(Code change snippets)
———
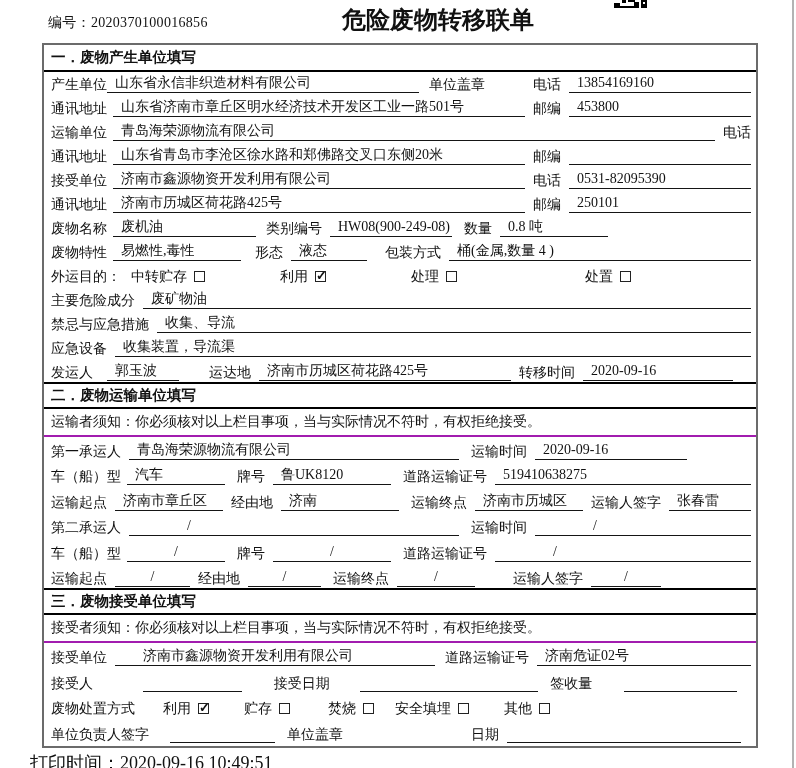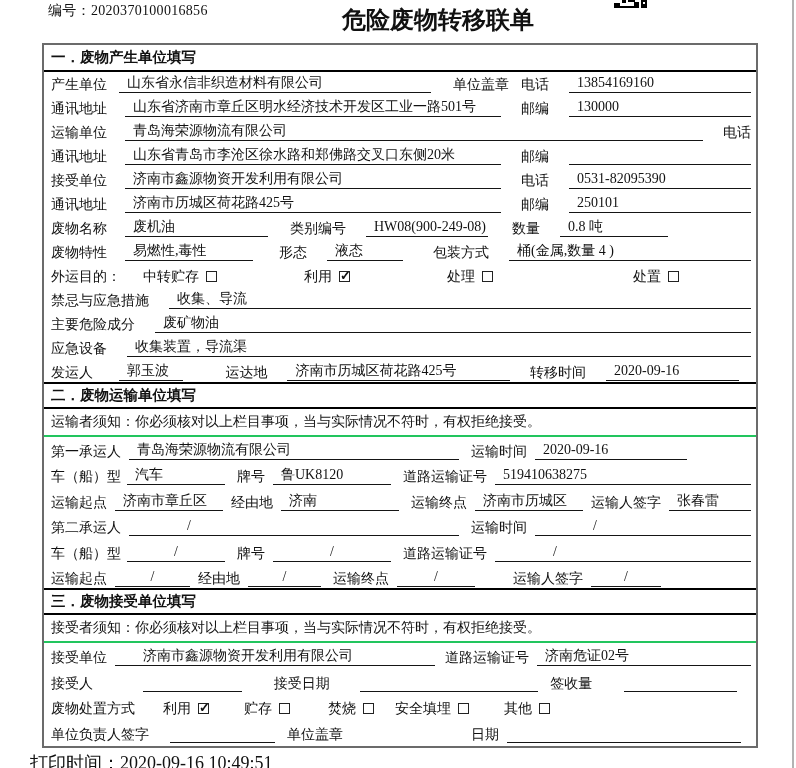--- a/index.html
+++ b/index.html
@@ -7,7 +7,7 @@
     font-family: "Liberation Serif", "DejaVu Serif", serif; color: #111; }
   .sheet { position: relative; width: 796px; height: 768px; background: #fff; }
 
-  .serial { position: absolute; left: 48px; top: 2px; font-size: 14px; letter-spacing: .3px; }
+  .serial { position: absolute; left: 48px; top: 14px; font-size: 14px; letter-spacing: .3px; }
   .title  { position: absolute; left: 438px; top: 4px; transform: translateX(-50%);
             font-size: 24px; font-weight: bold; white-space: nowrap; }
   .qr     { position: absolute; left: 614px; top: 0; }

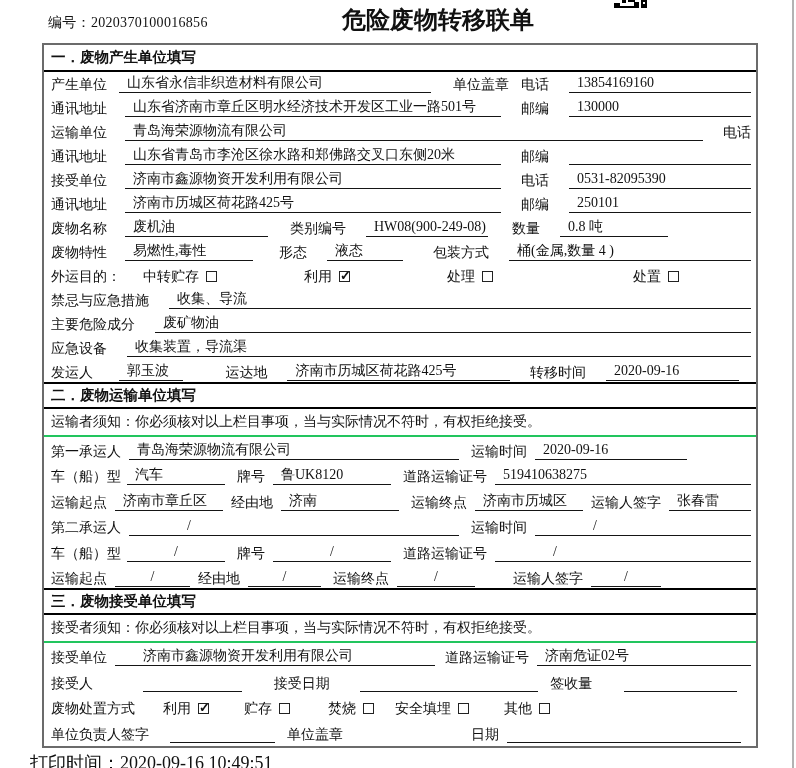--- a/index.html
+++ b/index.html
@@ -22,7 +22,7 @@
   .sec-h.mid { border-top: 2px solid #000; margin-top: -2px; }
 
   .row { flex: none; display: flex; align-items: flex-end; padding: 0 5px 3px 7px; font-size: 14px; }
-  .r24 { height: 24px; gap: 12px; } .r25 { height: 25.5px; } .r26 { flex: 1; }
+  .r24 { height: 24px; } .r25 { height: 25.5px; } .r26 { flex: 1; }
   .notice { height: 28px; border-bottom: 2px solid #22c55e; align-items: center; padding-bottom: 0; }
 
   .lbl { white-space: nowrap; line-height: 16px; }

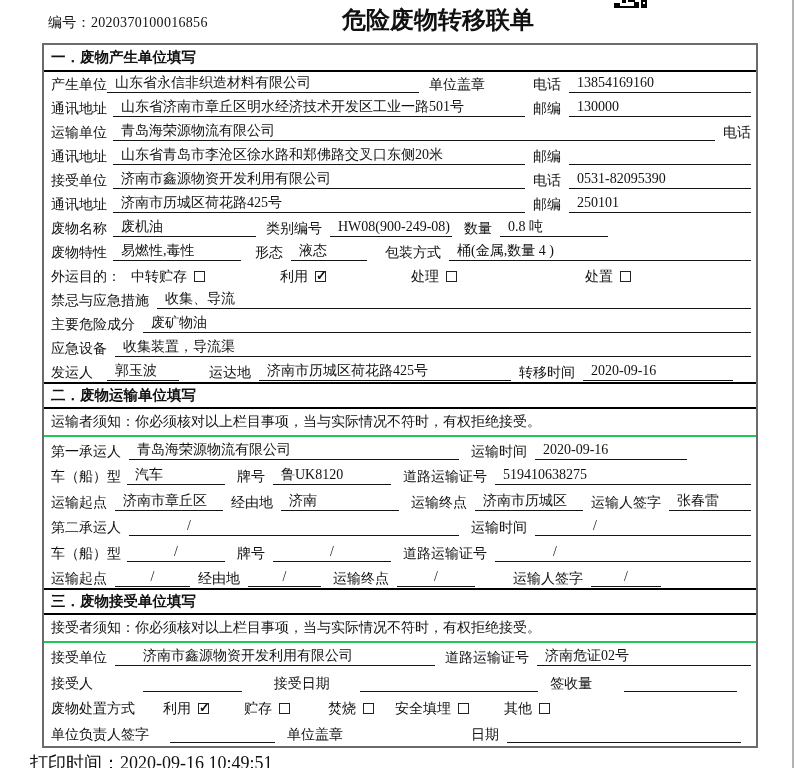--- a/index.html
+++ b/index.html
@@ -80,7 +80,7 @@
       <span class="lbl">通讯地址</span>
       <span class="fld grow ml6" style="margin-right:8px">山东省济南市章丘区明水经济技术开发区工业一路501号</span>
       <span class="lbl">邮编</span>
-      <span class="fld ml8" style="width:182px">130000</span>
+      <span class="fld ml8" style="width:182px">453800</span>
     </div>
 
     <div class="row r24">

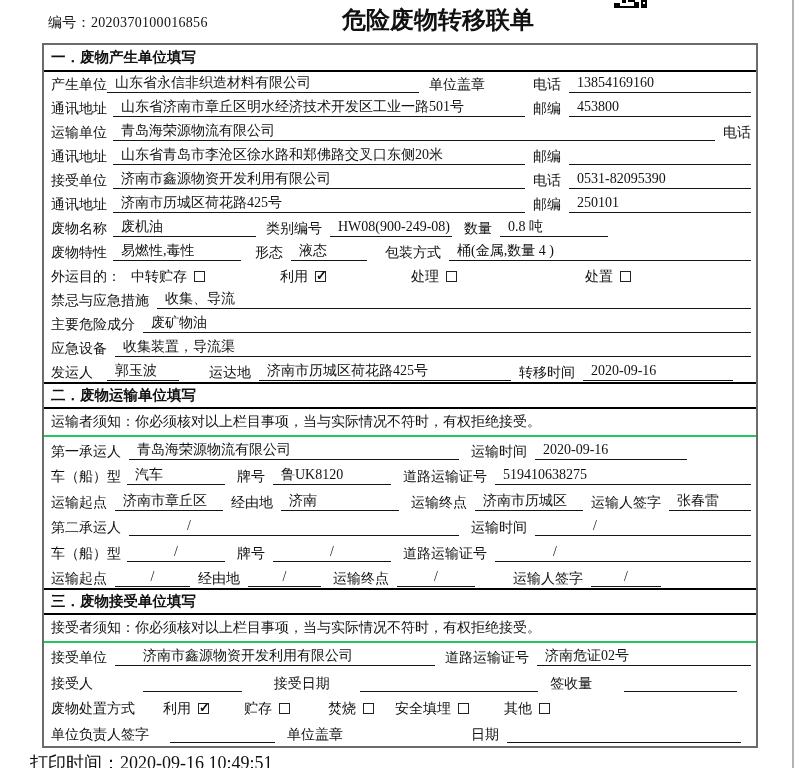--- a/index.html
+++ b/index.html
@@ -137,13 +137,13 @@
     </div>
 
     <div class="row r24">
+      <span class="lbl">主要危险成分</span>
+      <span class="fld grow ml8">废矿物油</span>
+    </div>
+
+    <div class="row r24">
       <span class="lbl">禁忌与应急措施</span>
       <span class="fld grow ml8">收集、导流</span>
-    </div>
-
-    <div class="row r24">
-      <span class="lbl">主要危险成分</span>
-      <span class="fld grow ml8">废矿物油</span>
     </div>
 
     <div class="row r24">

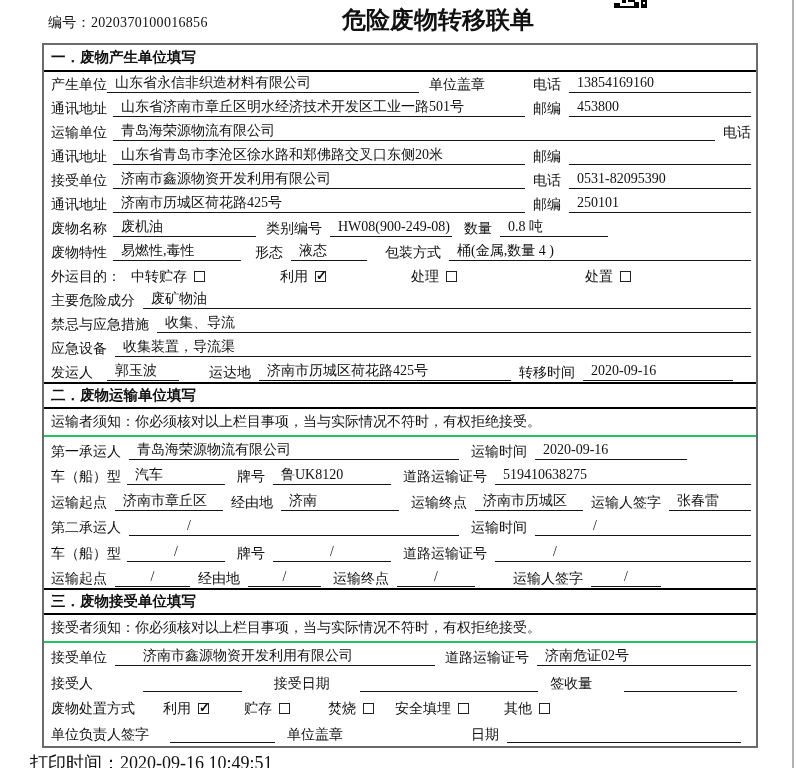--- a/index.html
+++ b/index.html
@@ -23,7 +23,7 @@
 
   .row { flex: none; display: flex; align-items: flex-end; padding: 0 5px 3px 7px; font-size: 14px; }
   .r24 { height: 24px; } .r25 { height: 25.5px; } .r26 { flex: 1; }
-  .notice { height: 28px; border-bottom: 2px solid #22c55e; align-items: center; padding-bottom: 0; }
+  .notice { height: 28px; border-bottom: 2px solid #a21caf; align-items: center; padding-bottom: 0; }
 
   .lbl { white-space: nowrap; line-height: 16px; }
   .fld { border-bottom: 1.5px solid #151515; line-height: 16px; white-space: nowrap;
———
In the records above, return precisely the line containing "2px solid #a21caf;" and each line that comes after it, up to the final one.

◆ Task solution
+  .notice { height: 28px; border-bottom: 2px solid #a21caf; align-items: center; padding-bottom: 0; }
 
   .lbl { white-space: nowrap; line-height: 16px; }
   .fld { border-bottom: 1.5px solid #151515; line-height: 16px; white-space: nowrap;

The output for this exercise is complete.